Polymerase chain reaction (PCR) detection of GrA, GrB, β-actin, and glyceraldehyde-3-phosphate dehydrogenase (GAPDH) was performed according to standard protocols. In addition, expression of surfactant protein C (SP-C) and CD68 was determined to confirm enrichment for type II pneumocytes and alveolar macrophages, respectively. Primers are listed in Table 1. For standardization of the samples, PCR analyses for two housekeeping genes (β-actin and GAPDH) were performed on serial dilutions of total lung cDNA. Because the amplified products for these two housekeeping genes showed a very strong correlation (R = 0.819, p < 0.01), only results of β-actin are shown.
Gene | Accession No.* | Sequences | Temp. (°C) | Product (bp) |
---|---|---|---|---|
GrA | NM_006144 | Forward: 5′-AGCTGACGGAAAAAGCAAAA- 3′ | 54 | 269 |
Reverse: 5′-GCACGAGTCTCTTCCACCTC- 3′ | ||||
GrB | NM_004131 | Forward: 5′-CAAGACGACTTCGTGCTGAC- 3′ | 53 | 360 |
Reverse: 5′-TTCGCACTTTCGATCTTCCT- 3′ | ||||
CD68 | NM_001251 | Forward: 5′-GGACATTCTCGGCTCAGAAT- 3′ | 58 | 294 |
Reverse: 5′-GCCTGGTAGGCGGATGGGCG- 3′ | ||||
SP-C | U02948 | Forward: 5′-CTGGTTACCACTGCCACCTT- 3′ | 60 | 228 |
Reverse: 5′-CTGGCCCAGCTTAGACGTAG- 3′ | ||||
β-Actin | NM_001101 | Forward: 5′-TCACCCACACTGTGCCCATCTACGA- 3′ | 62 | 294 |
Reverse: 5′-CAGCGGAACCGCTCATTGCCAATGG- 3′ | ||||
GAPDH | NM_002046 | Forward: 5′-CGTCTTCACCACCATGGAGA- 3′ | 55 | 299 |
Reverse: 5′-CGGCCATCACGCCACAGTTT- 3′ |
Results are presented as mean ± SD for normally distributed variables and median (range) otherwise. Nonparametric data were compared by the Mann-Whitney U test. The chi-square test was used to compare categorical variables (SPSS, version 10.0.7 for Windows; SPSS, Inc., Chicago, IL). A p value less than 0.05 denotes the presence of a significant statistical difference.
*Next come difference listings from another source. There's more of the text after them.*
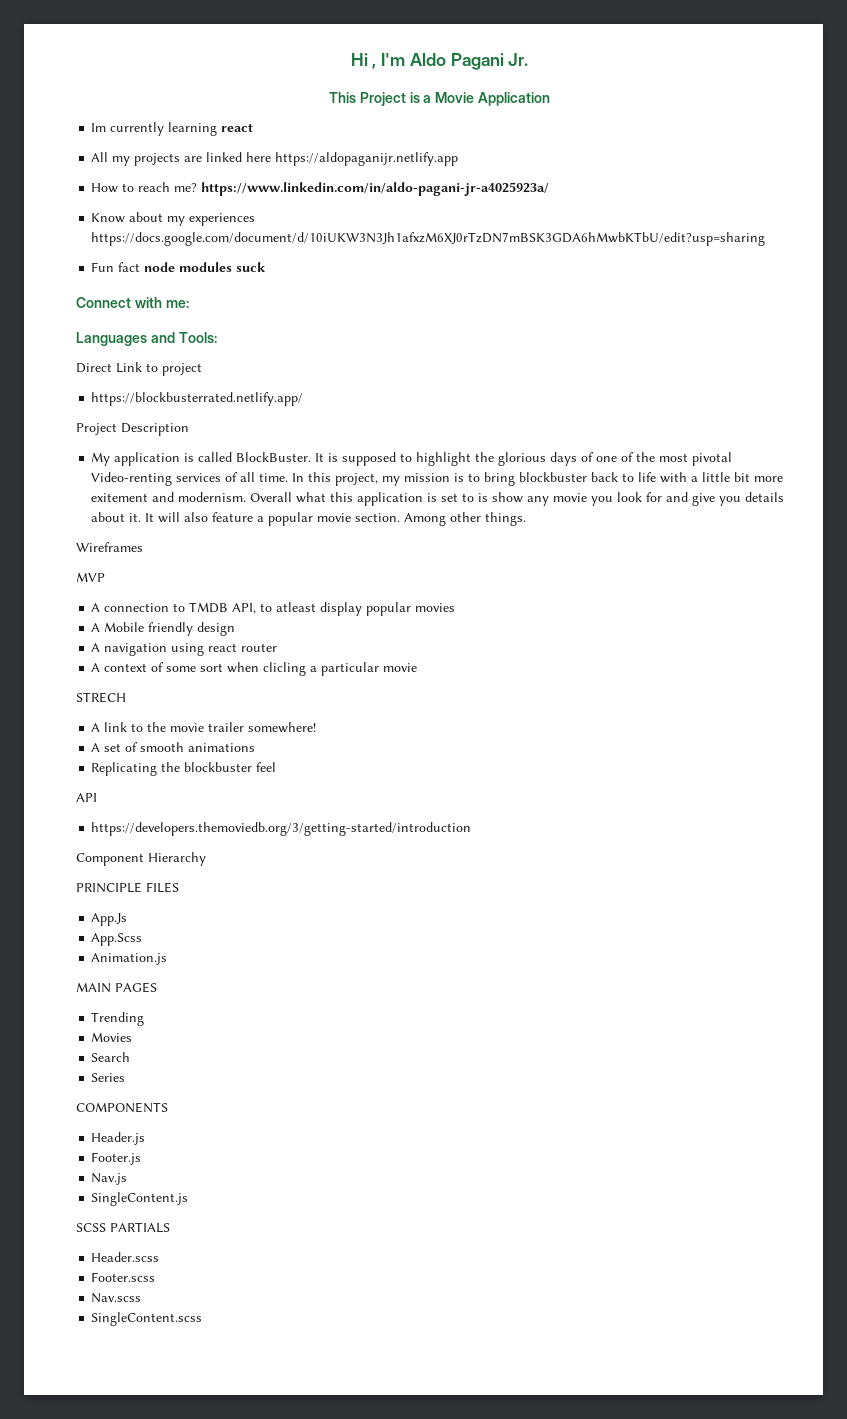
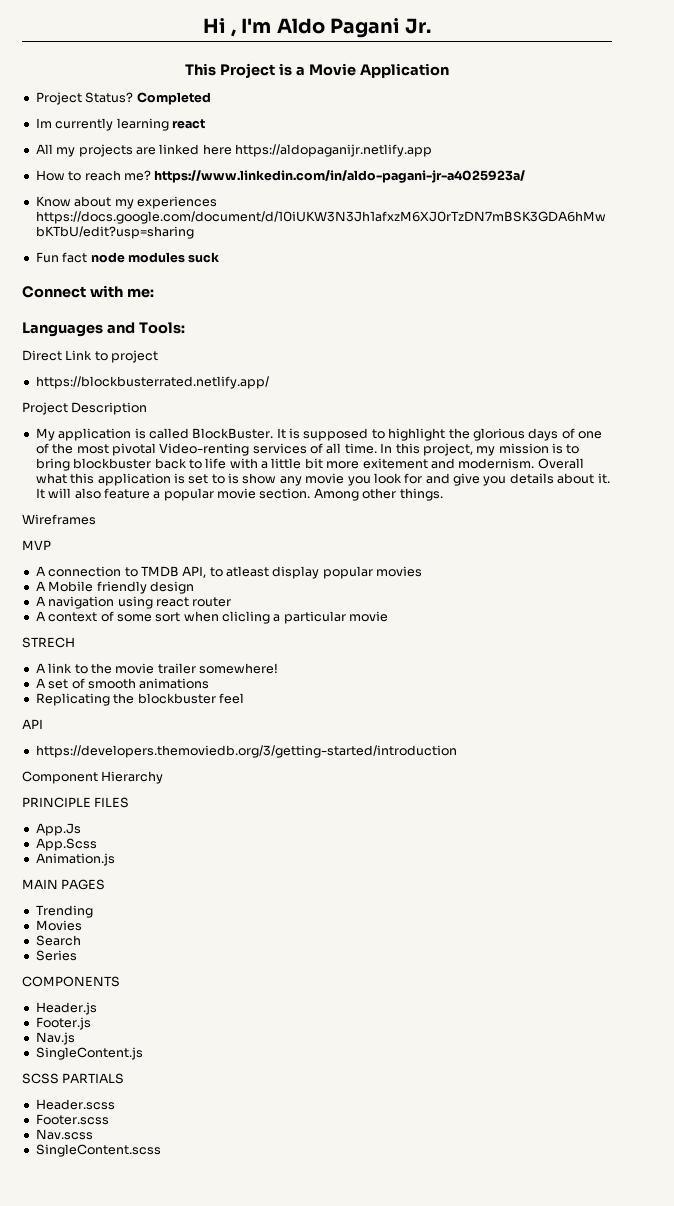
(550, 99) none -> [35,92,211,105] // Project Status? Completed

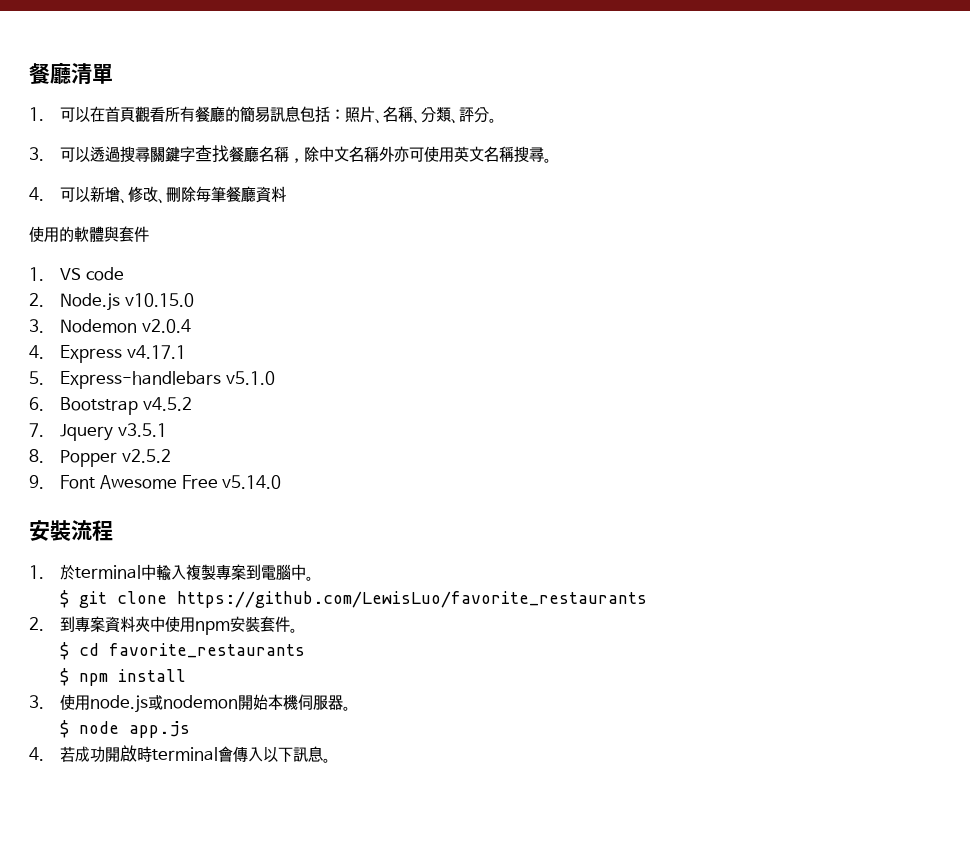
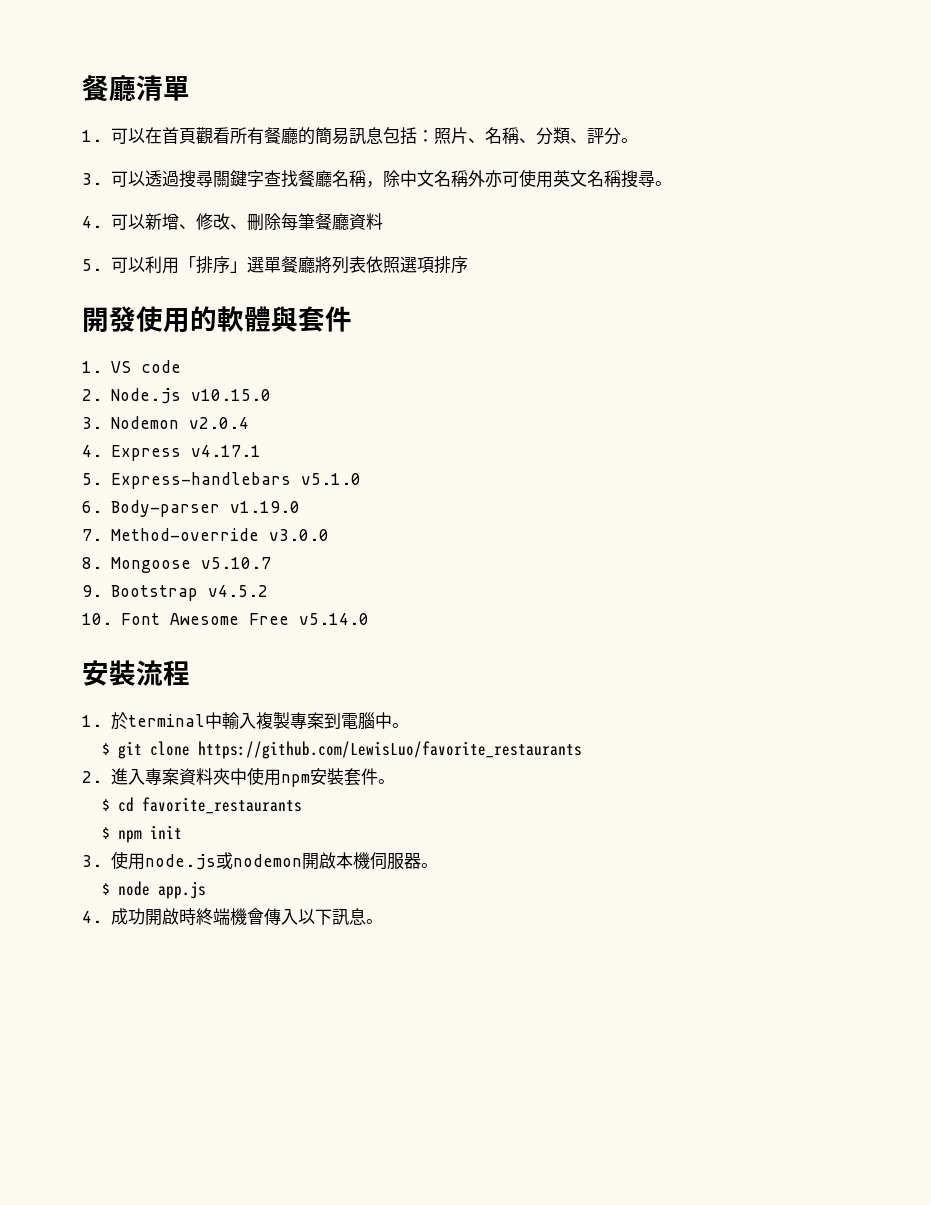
(287, 194) none -> [82,256,468,274] [82,306,136,333] 5.可以利用「排序」選單餐廳將列表依照選項排序 // 開發
[60,397,193,415] [29,423,168,441] [29,449,172,467] [29,475,44,489] Bootstrap v4.5.2 // 7. Jquery v3.5.1 // 8. Popper v2.5.2 // 9. -> [110,500,300,517] [82,528,329,541] [82,557,271,573] [82,585,268,601] [82,613,112,625] Body-parser v1.19.0 // 7. Method-override v3.0.0 // 8. Mongoose v5.10.7 // 9. Bootstrap v4.5.2 // 10.
[60,616,76,632] 到 -> [110,768,145,785] 進入
[118,669,187,682] install -> [149,825,182,839] init
[253,694,269,710] 始 -> [318,852,336,869] 啟
[60,746,76,762] 若 -> (102, 917) none
[152,747,219,761] terminal -> [195,908,247,925] 終端機

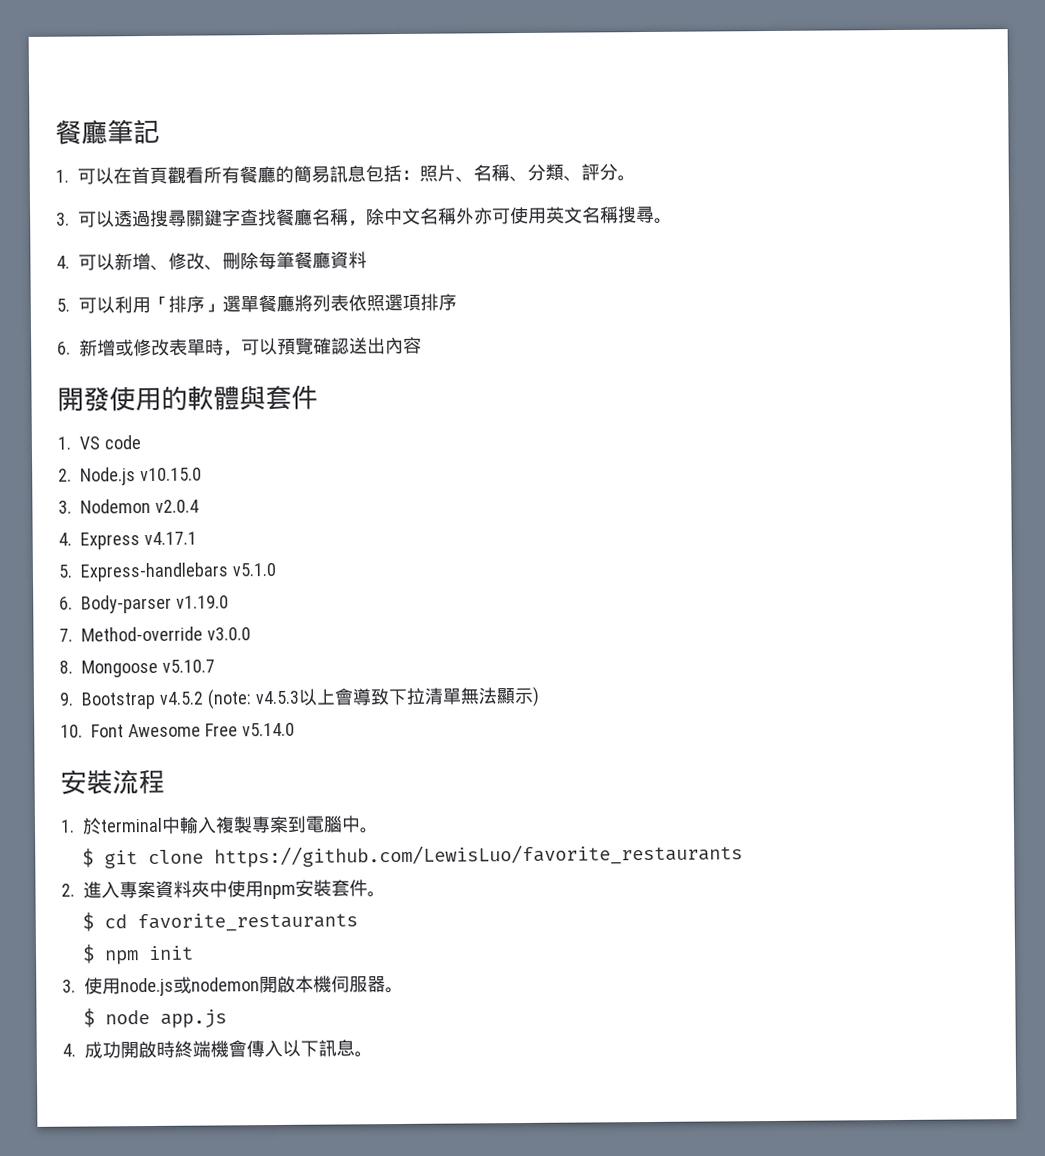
[82,75,190,102] 餐廳清單 -> [55,118,160,145] 餐廳筆記
(468, 265) none -> [57,336,422,357] // 6.新增或修改表單時，可以預覽確認送出內容
(268, 591) none -> [206,686,540,710] (note: v4.5.3以上會導致下拉清單無法顯示)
Details concerning age, sex, smoking history, and lung function of the patients with COPD and the control subjects from whom lung tissue was obtained at resection are summarized in Table 2. The groups (COPD-I and Control) were similar with regard to age, sex, and body mass index. As expected from the selection criteria, patients with COPD had a markedly reduced value of FEV1 (% predicted), FEV1/FVC ratio and diffusing capacity (DlCO % predicted), and increased RV (% predicted) as compared with control subjects. There was no significant difference in the smoking history (pack-years) between the two groups, but all subjects with COPD had been ex-smokers for at least 6 months (inclusion criterion for LVRS), whereas the control group consisted of 10 ex-smokers and 5 current smokers. The group COPD-II consisted of three patients with severe COPD who underwent lung transplantation (LT). Lung tissue from LT subjects was used to isolate and purify primary type II pneumocytes for in vitro cell stimulation experiments.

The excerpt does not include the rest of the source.